Well, that's it folks. I hoping that if you made it to the end that you enjoyed the ride.

 

I've never attempted to write anything like this before, and the final story didn't turn out exactly how I originally imagined it. But all science fiction is ultimately an examination of humanity and what makes us human, so I'm satisfied those themes shone through.

 

Writing the giantess content into the story was somewhat strange and fun. I found it difficult to keep the writing fresh and a struggle not to slip into worn out tropes we see all over the internet. But ultimately I thought the giantesses blended with the story well; I think the fetish content integrated fairly well with the themes I wanted to illuminate throughout the journey into VERSA and back. Being able to write the entire thing before posting Chapter 1 was the best decision I ever made for this story, and I would urge other writers considering a long story to do the same.

 

In the end though, it doesn't matter what I think of my work.
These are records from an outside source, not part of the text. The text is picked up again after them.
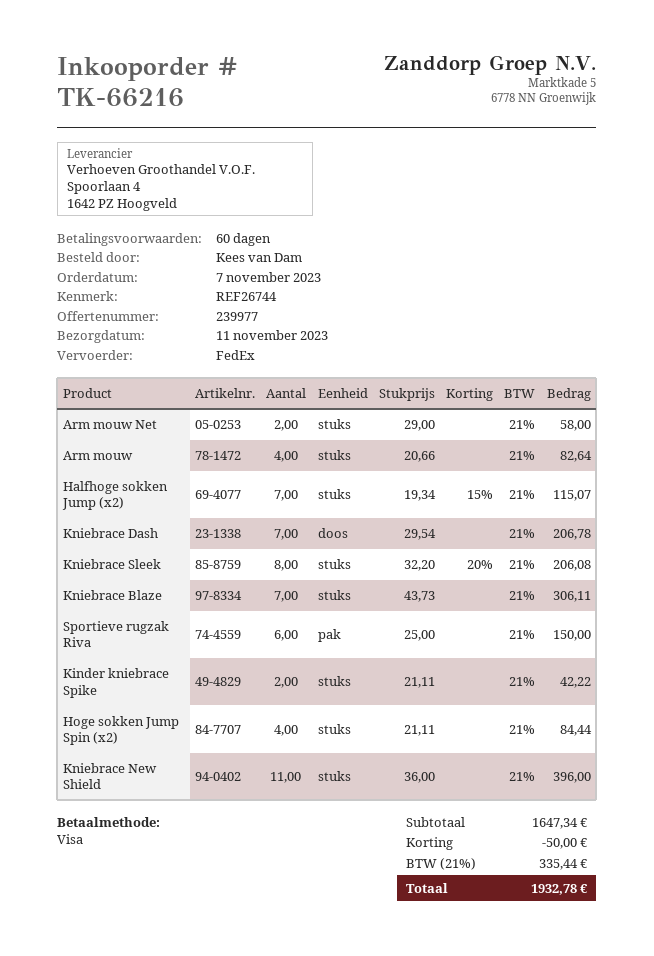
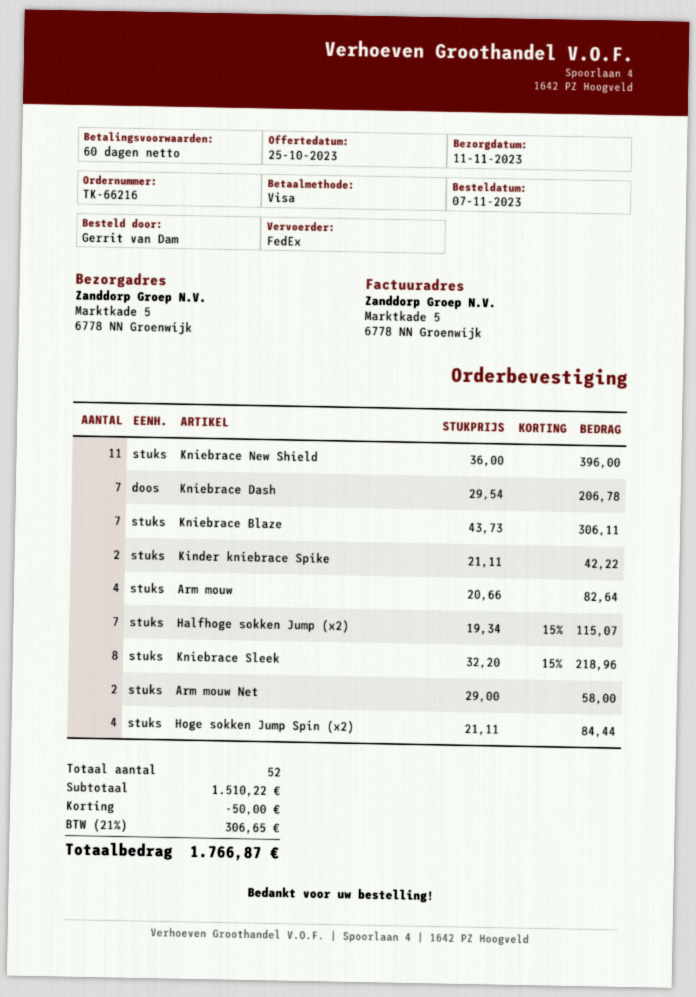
ordered by: Kees van Dam -> Gerrit van Dam
Kniebrace Sleek: 8 x 32.20 - 20% = 206.08 -> 8 x 32.20 - 15% = 218.96
Sportieve rugzak Riva: 6 x 25.00 = 150.00 -> none
subtotal: 1647.34 -> 1510.22
tax: 21% = 335.44 -> 21% = 306.65
total: 1932.78 -> 1766.87

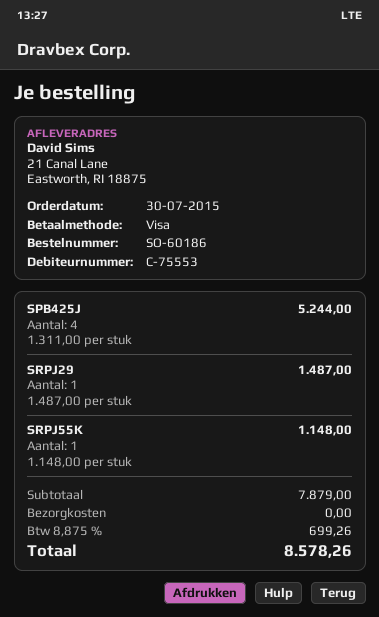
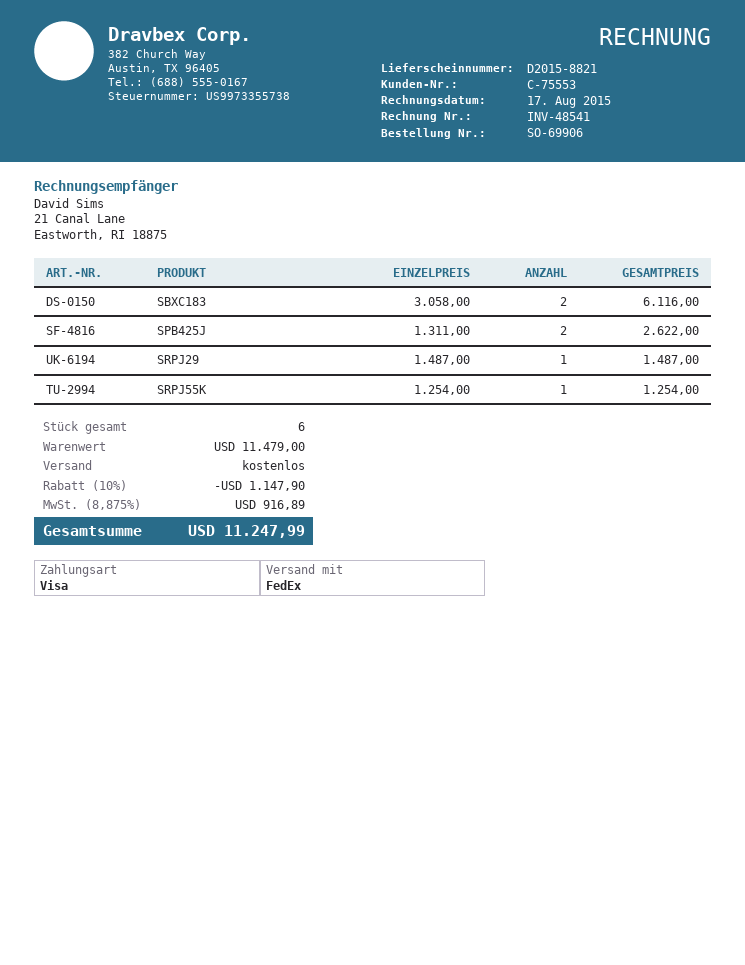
order number: SO-60186 -> SO-69906
SPB425J: 4 x 1311.00 = 5244.00 -> 2 x 1311.00 = 2622.00
SRPJ55K: 1 x 1148.00 = 1148.00 -> 1 x 1254.00 = 1254.00
SBXC183: none -> 2 x 3058.00 = 6116.00
subtotal: 7879.00 -> 11479.00
discount: none -> 10% = 1147.90
tax: 8.875% = 699.26 -> 8.875% = 916.89
total: 8578.26 -> 11247.99

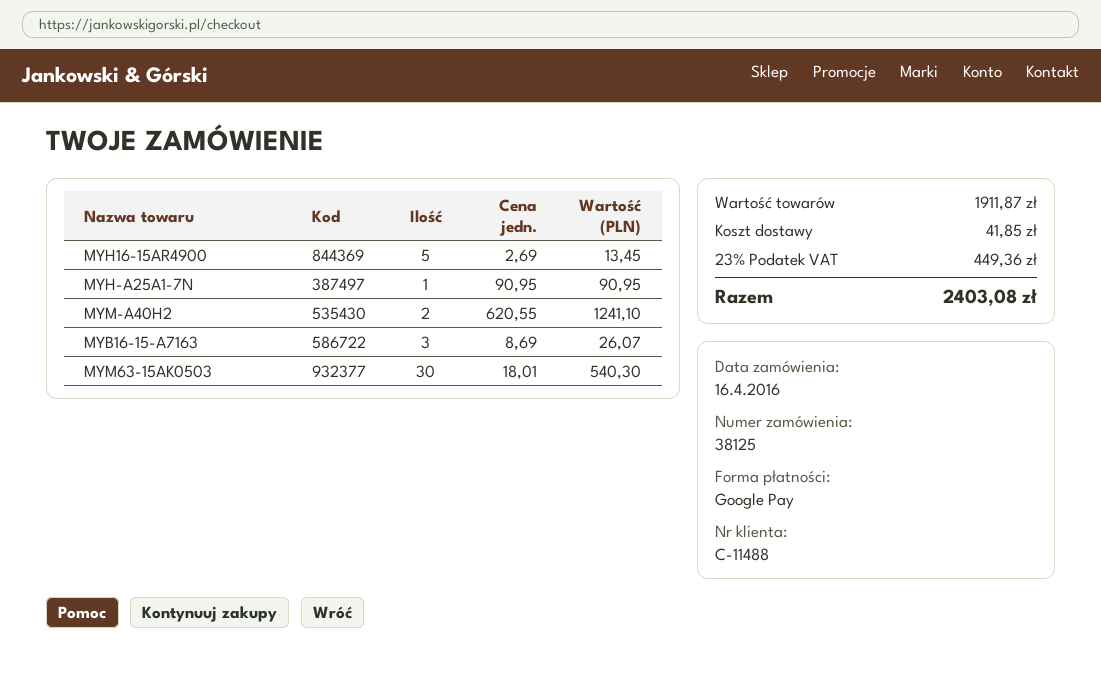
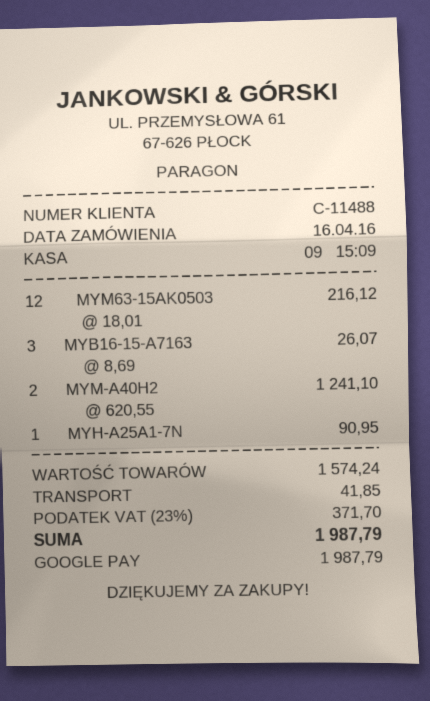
MYH16-15AR4900: 5 x 2.69 = 13.45 -> none
MYM63-15AK0503: 30 x 18.01 = 540.30 -> 12 x 18.01 = 216.12
subtotal: 1911.87 -> 1574.24
tax: 23% = 449.36 -> 23% = 371.70
total: 2403.08 -> 1987.79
That's for everyone else to decide. I've received a lot of great feedback and comments for which I will be eternally grateful. It's hard for me to say if I'll ever write again (2020 was a unique circumstance, and I certainly don't have the free time now that I used to), but if I ever do, you'll see my stuff here. Thank you again to everyone who validated my desire to share my writing here.